#### [TASK BRIEF]
Reproduce word for word the line that contains "[52,566,151,580] Create a" and every line after it to the end of the records, with nothing else added.

#### [Recorded data]
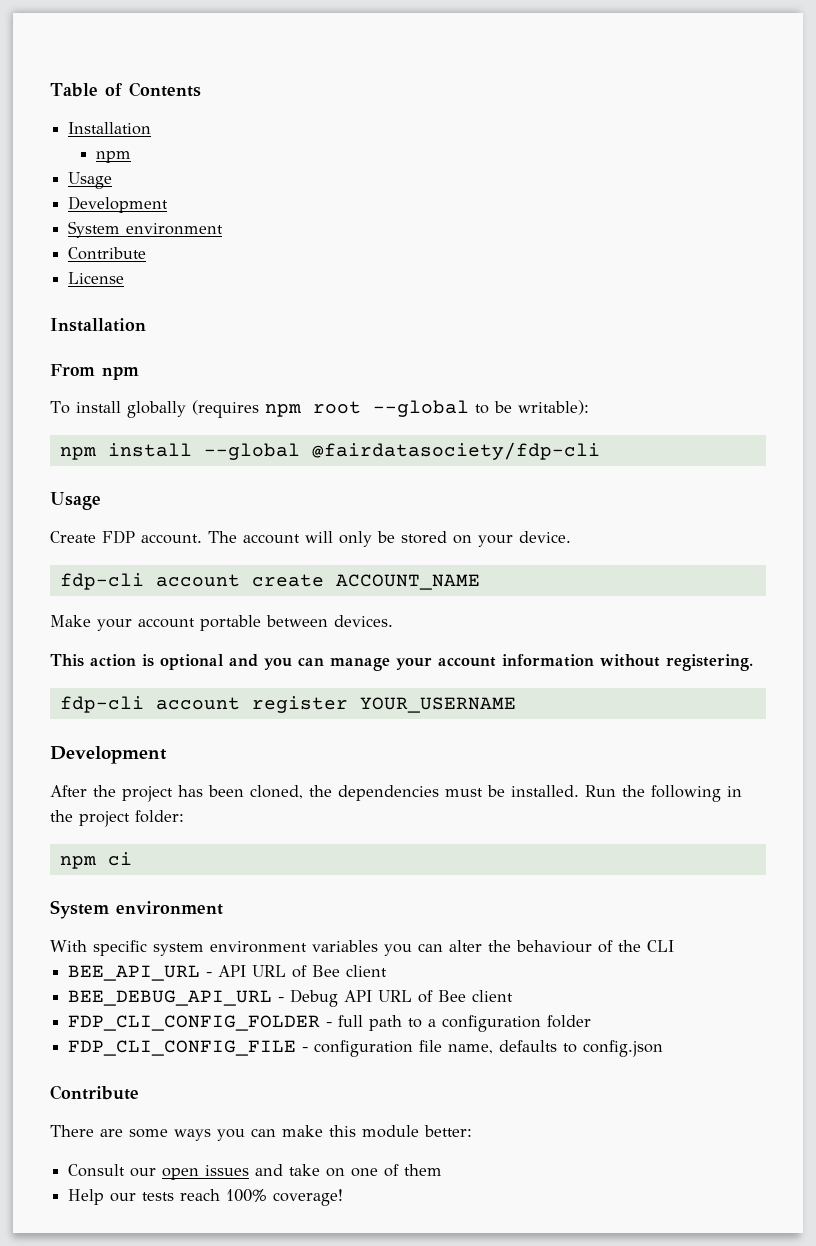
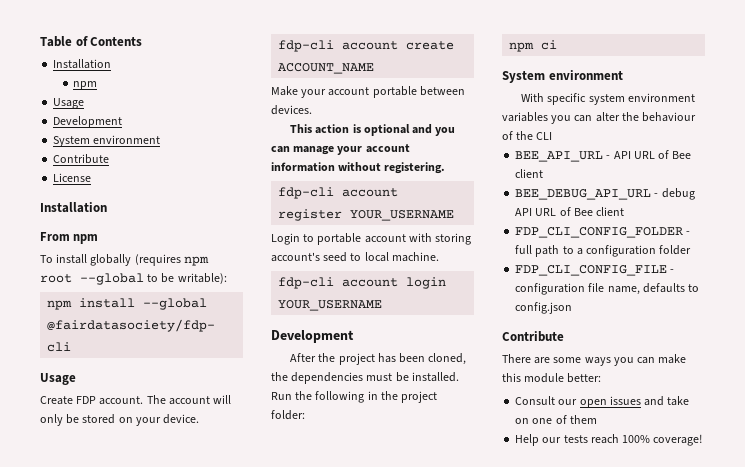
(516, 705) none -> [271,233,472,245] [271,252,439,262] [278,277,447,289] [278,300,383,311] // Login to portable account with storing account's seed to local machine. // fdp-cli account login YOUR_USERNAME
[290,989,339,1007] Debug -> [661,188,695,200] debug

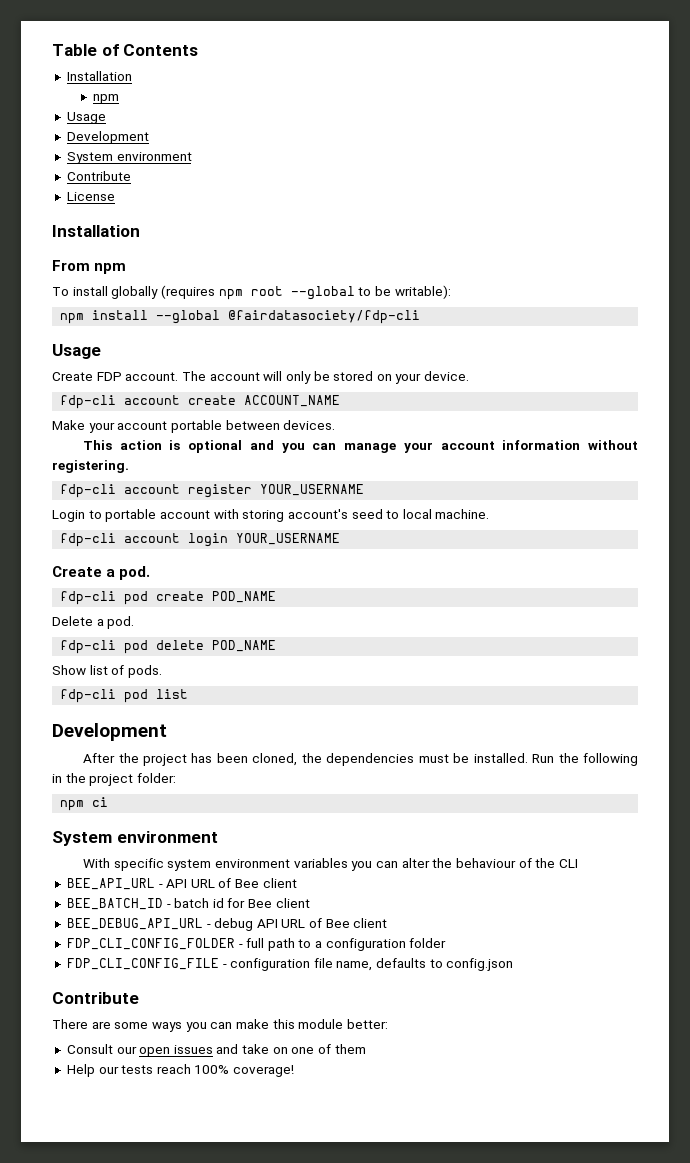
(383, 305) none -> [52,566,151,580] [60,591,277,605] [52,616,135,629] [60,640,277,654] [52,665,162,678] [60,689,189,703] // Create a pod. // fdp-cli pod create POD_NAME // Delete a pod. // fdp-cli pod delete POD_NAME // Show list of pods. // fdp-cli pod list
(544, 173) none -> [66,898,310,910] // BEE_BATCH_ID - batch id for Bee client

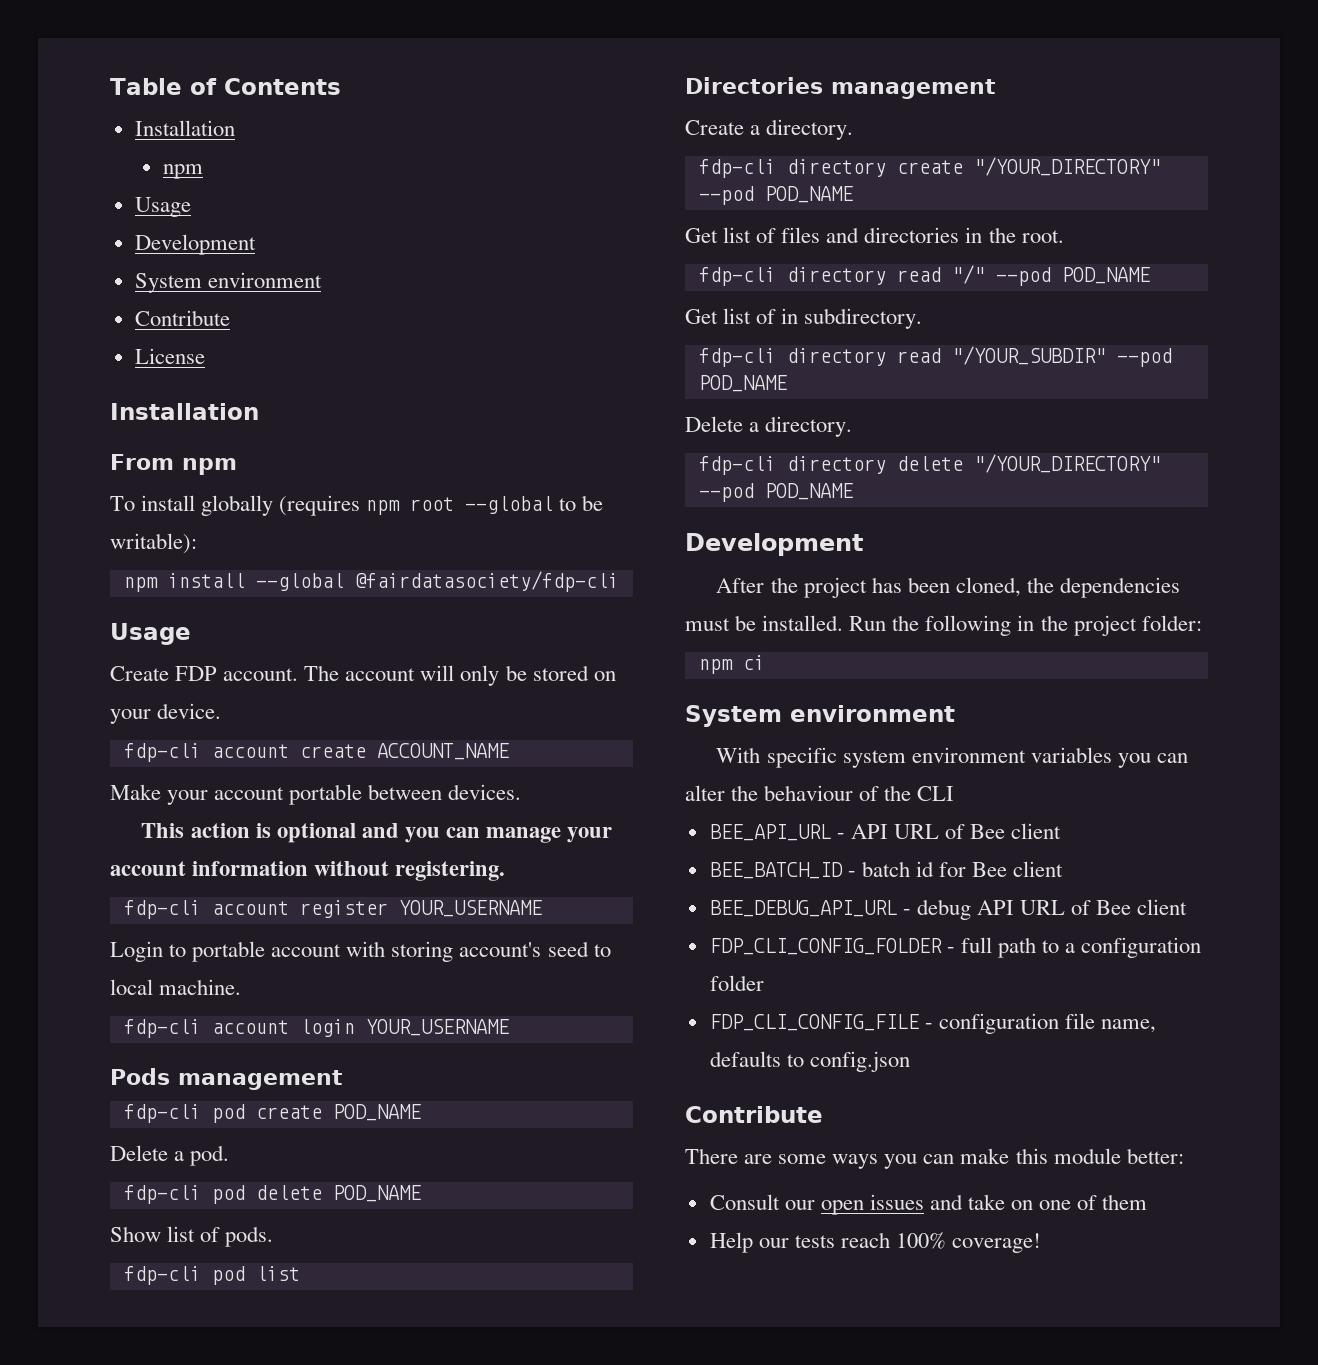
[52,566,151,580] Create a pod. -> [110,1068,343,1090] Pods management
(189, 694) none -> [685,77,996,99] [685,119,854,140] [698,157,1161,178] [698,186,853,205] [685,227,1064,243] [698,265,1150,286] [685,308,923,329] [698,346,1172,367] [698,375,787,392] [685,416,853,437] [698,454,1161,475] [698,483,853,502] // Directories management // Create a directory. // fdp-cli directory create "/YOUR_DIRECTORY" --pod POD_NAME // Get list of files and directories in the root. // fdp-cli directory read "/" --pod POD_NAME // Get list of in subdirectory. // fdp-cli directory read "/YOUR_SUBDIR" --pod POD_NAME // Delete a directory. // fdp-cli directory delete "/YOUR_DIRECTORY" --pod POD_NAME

#### [REPLY]
[52,566,151,580] Create a pod. -> [110,1068,343,1090] Pods management
(189, 694) none -> [685,77,996,99] [685,119,854,140] [698,157,1161,178] [698,186,853,205] [685,227,1064,243] [698,265,1150,286] [685,308,923,329] [698,346,1172,367] [698,375,787,392] [685,416,853,437] [698,454,1161,475] [698,483,853,502] // Directories management // Create a directory. // fdp-cli directory create "/YOUR_DIRECTORY" --pod POD_NAME // Get list of files and directories in the root. // fdp-cli directory read "/" --pod POD_NAME // Get list of in subdirectory. // fdp-cli directory read "/YOUR_SUBDIR" --pod POD_NAME // Delete a directory. // fdp-cli directory delete "/YOUR_DIRECTORY" --pod POD_NAME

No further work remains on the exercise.